Exercise description:
Write out each line of the listing as it stands, without the images.

Extracted entries START

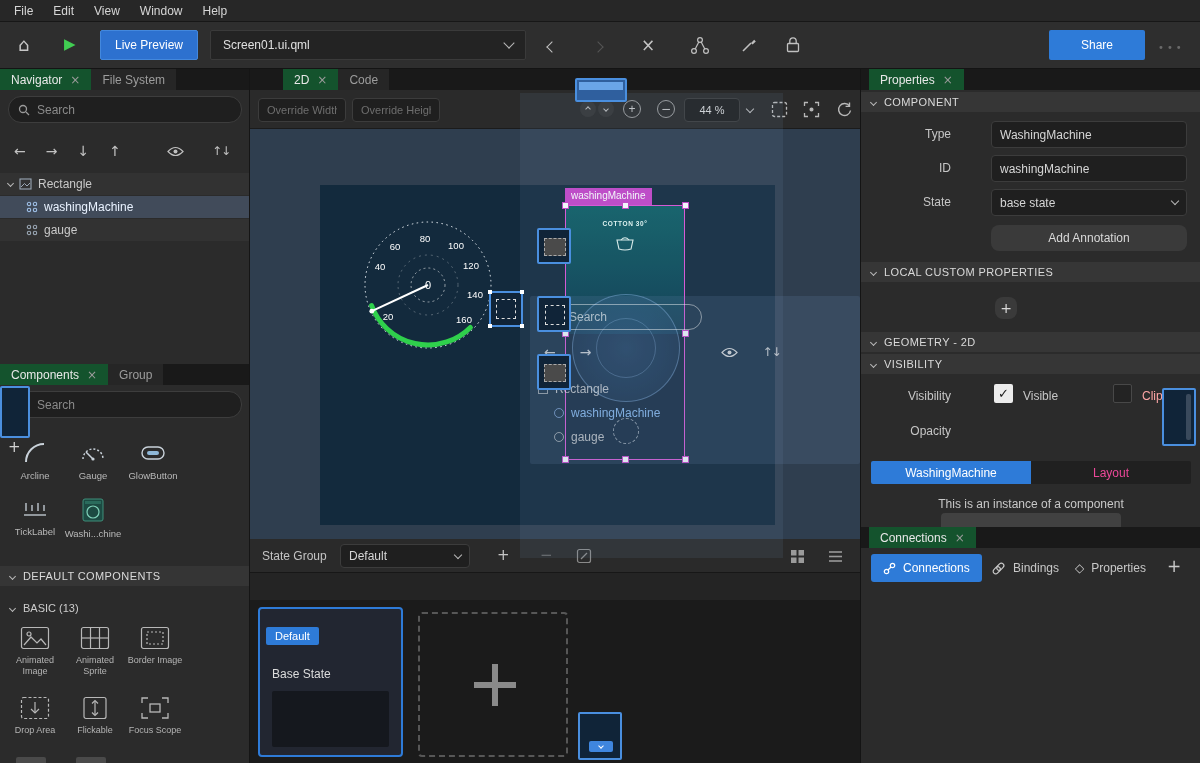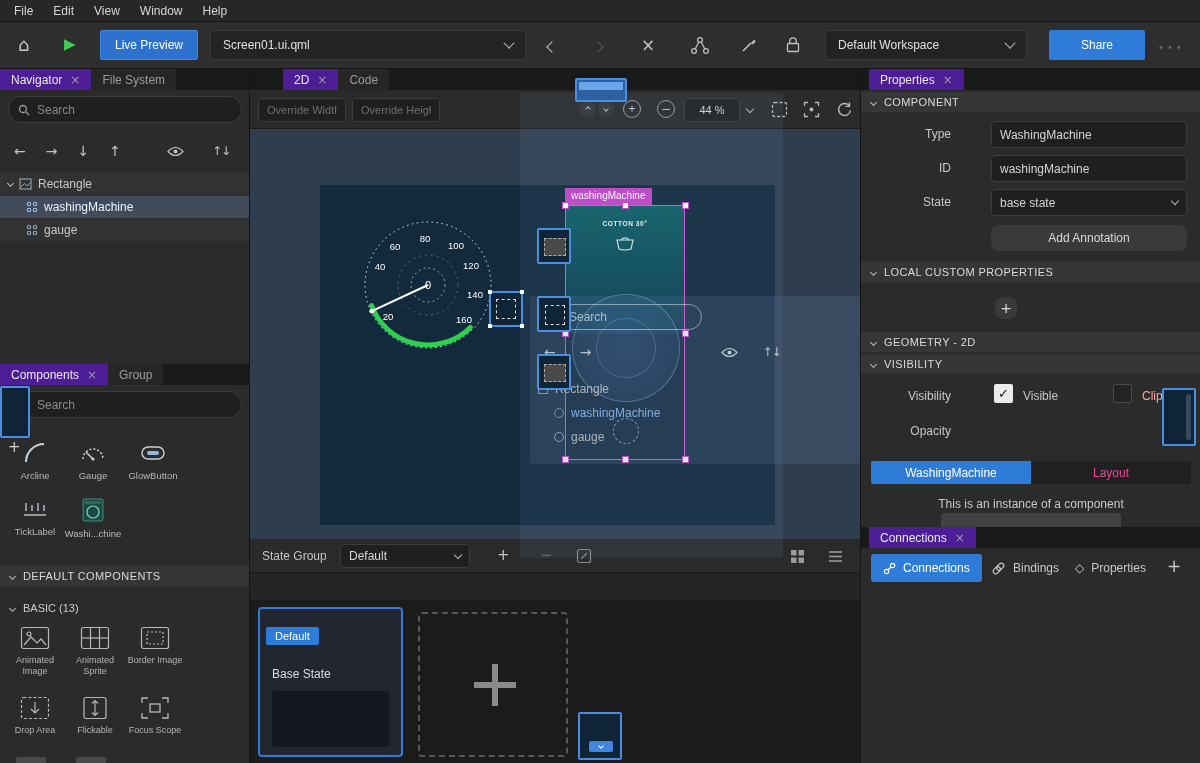--- a/index.html
+++ b/index.html
@@ -6,21 +6,21 @@
 html,body{width:1200px;height:763px;overflow:hidden;background:#1e1e1e}
 #app{position:relative;width:1200px;height:763px;font-size:12px;color:#d2d2d2}
 .ab{position:absolute}
 .row{display:flex;align-items:center}
 .sym{font-family:"DejaVu Sans","Liberation Sans",sans-serif}
 .menubar{background:#272727;display:flex;align-items:center;padding-left:4px;border-bottom:1px solid #171717}
 .menubar span{padding:0 10px;color:#d6d6d6}
 .chev{display:inline-block;width:6px;height:6px;border-right:1.5px solid #b8b8b8;border-bottom:1.5px solid #b8b8b8;transform:rotate(45deg)}
 .tabbar{position:absolute;left:0;top:0;width:100%;height:21px;background:#191919;display:flex}
 .tab{display:flex;align-items:center;gap:8px;padding:0 11px;background:#262626;color:#9c9c9c;font-size:12px}
-.tab.active{background:#4c1d95;color:#e8e8e8}
+.tab.active{background:#14532d;color:#e8e8e8}
 .tab .x{font-size:12px;color:#9c9c9c}
 .search{background:#1f1f1f;border:1px solid #3d3d3d;border-radius:13px;display:flex;align-items:center;gap:7px;padding:0 9px}
 .search input{flex:1;background:transparent;border:none;outline:none;color:#cfcfcf;font-size:12px;min-width:0}
 .search input::placeholder{color:#8a8a8a}
 .trow{display:flex;align-items:center;gap:6px;height:22px;width:100%;padding-left:8px;color:#c9c9c9}
 .inp{background:#1f1f1f;border:1px solid #3c3c3c;border-radius:4px;color:#d6d6d6;display:flex;align-items:center;padding:0 8px}
 .inp input{background:transparent;border:none;outline:none;color:#cfcfcf;font-size:11px;width:100%}
 .inp input::placeholder{color:#6e6e6e}
 .btn{background:#3a3a3a;border-radius:8px;color:#d9d9d9;display:flex;align-items:center;justify-content:center}
 .blue{background:#2e7bd8 !important;color:#fff !important}
@@ -76,24 +76,20 @@
         </svg>
     </span>
     <span class="ab" style="left:784px;top:13px">
       <svg width="18" height="19">
           <g fill="none" stroke="#c0c0c0" stroke-width="1.3">
             <rect x="3.5" y="8.5" width="11" height="8" rx="1"></rect>
             <path d="M5.8 8.5 V6 a3.2 3.2 0 0 1 6.4 0 V8.5"></path>
           </g>
         </svg>
     </span>
-    <div class="ab row" style="left:825px;top:8px;width:202px;height:30px;background:#232323;border:1px solid #3a3a3a;border-radius:2px;padding:0 12px;justify-content:space-between">
-      <span style="color:#e0e0e0">Default Workspace</span>
-      <span class="chev" style="width:8px;height:8px;margin-top:-4px"></span>
-    </div>
     <div class="ab" style="left:1049px;top:8px;width:96px;height:30px;background:#2e7bd8;border-radius:2px;display:flex;align-items:center;justify-content:center;color:#fff">Share</div>
     <span class="ab sym" style="left:1158px;top:20px;font-size:10px;letter-spacing:3px;color:#6a6a6a">•••</span>
   </div>
 
   <div class="ab" style="left:0;top:69px;width:250px;height:694px;background:#2b2b2b;border-right:1px solid #151515">
     <div class="tabbar">
       <div class="tab active">
         <span>Navigator</span>
         <span class="x sym">×</span>
       </div>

Extracted entries END

Task result:
--- a/index.html
+++ b/index.html
@@ -6,21 +6,21 @@
 html,body{width:1200px;height:763px;overflow:hidden;background:#1e1e1e}
 #app{position:relative;width:1200px;height:763px;font-size:12px;color:#d2d2d2}
 .ab{position:absolute}
 .row{display:flex;align-items:center}
 .sym{font-family:"DejaVu Sans","Liberation Sans",sans-serif}
 .menubar{background:#272727;display:flex;align-items:center;padding-left:4px;border-bottom:1px solid #171717}
 .menubar span{padding:0 10px;color:#d6d6d6}
 .chev{display:inline-block;width:6px;height:6px;border-right:1.5px solid #b8b8b8;border-bottom:1.5px solid #b8b8b8;transform:rotate(45deg)}
 .tabbar{position:absolute;left:0;top:0;width:100%;height:21px;background:#191919;display:flex}
 .tab{display:flex;align-items:center;gap:8px;padding:0 11px;background:#262626;color:#9c9c9c;font-size:12px}
-.tab.active{background:#4c1d95;color:#e8e8e8}
+.tab.active{background:#14532d;color:#e8e8e8}
 .tab .x{font-size:12px;color:#9c9c9c}
 .search{background:#1f1f1f;border:1px solid #3d3d3d;border-radius:13px;display:flex;align-items:center;gap:7px;padding:0 9px}
 .search input{flex:1;background:transparent;border:none;outline:none;color:#cfcfcf;font-size:12px;min-width:0}
 .search input::placeholder{color:#8a8a8a}
 .trow{display:flex;align-items:center;gap:6px;height:22px;width:100%;padding-left:8px;color:#c9c9c9}
 .inp{background:#1f1f1f;border:1px solid #3c3c3c;border-radius:4px;color:#d6d6d6;display:flex;align-items:center;padding:0 8px}
 .inp input{background:transparent;border:none;outline:none;color:#cfcfcf;font-size:11px;width:100%}
 .inp input::placeholder{color:#6e6e6e}
 .btn{background:#3a3a3a;border-radius:8px;color:#d9d9d9;display:flex;align-items:center;justify-content:center}
 .blue{background:#2e7bd8 !important;color:#fff !important}
@@ -76,24 +76,20 @@
         </svg>
     </span>
     <span class="ab" style="left:784px;top:13px">
       <svg width="18" height="19">
           <g fill="none" stroke="#c0c0c0" stroke-width="1.3">
             <rect x="3.5" y="8.5" width="11" height="8" rx="1"></rect>
             <path d="M5.8 8.5 V6 a3.2 3.2 0 0 1 6.4 0 V8.5"></path>
           </g>
         </svg>
     </span>
-    <div class="ab row" style="left:825px;top:8px;width:202px;height:30px;background:#232323;border:1px solid #3a3a3a;border-radius:2px;padding:0 12px;justify-content:space-between">
-      <span style="color:#e0e0e0">Default Workspace</span>
-      <span class="chev" style="width:8px;height:8px;margin-top:-4px"></span>
-    </div>
     <div class="ab" style="left:1049px;top:8px;width:96px;height:30px;background:#2e7bd8;border-radius:2px;display:flex;align-items:center;justify-content:center;color:#fff">Share</div>
     <span class="ab sym" style="left:1158px;top:20px;font-size:10px;letter-spacing:3px;color:#6a6a6a">•••</span>
   </div>
 
   <div class="ab" style="left:0;top:69px;width:250px;height:694px;background:#2b2b2b;border-right:1px solid #151515">
     <div class="tabbar">
       <div class="tab active">
         <span>Navigator</span>
         <span class="x sym">×</span>
       </div>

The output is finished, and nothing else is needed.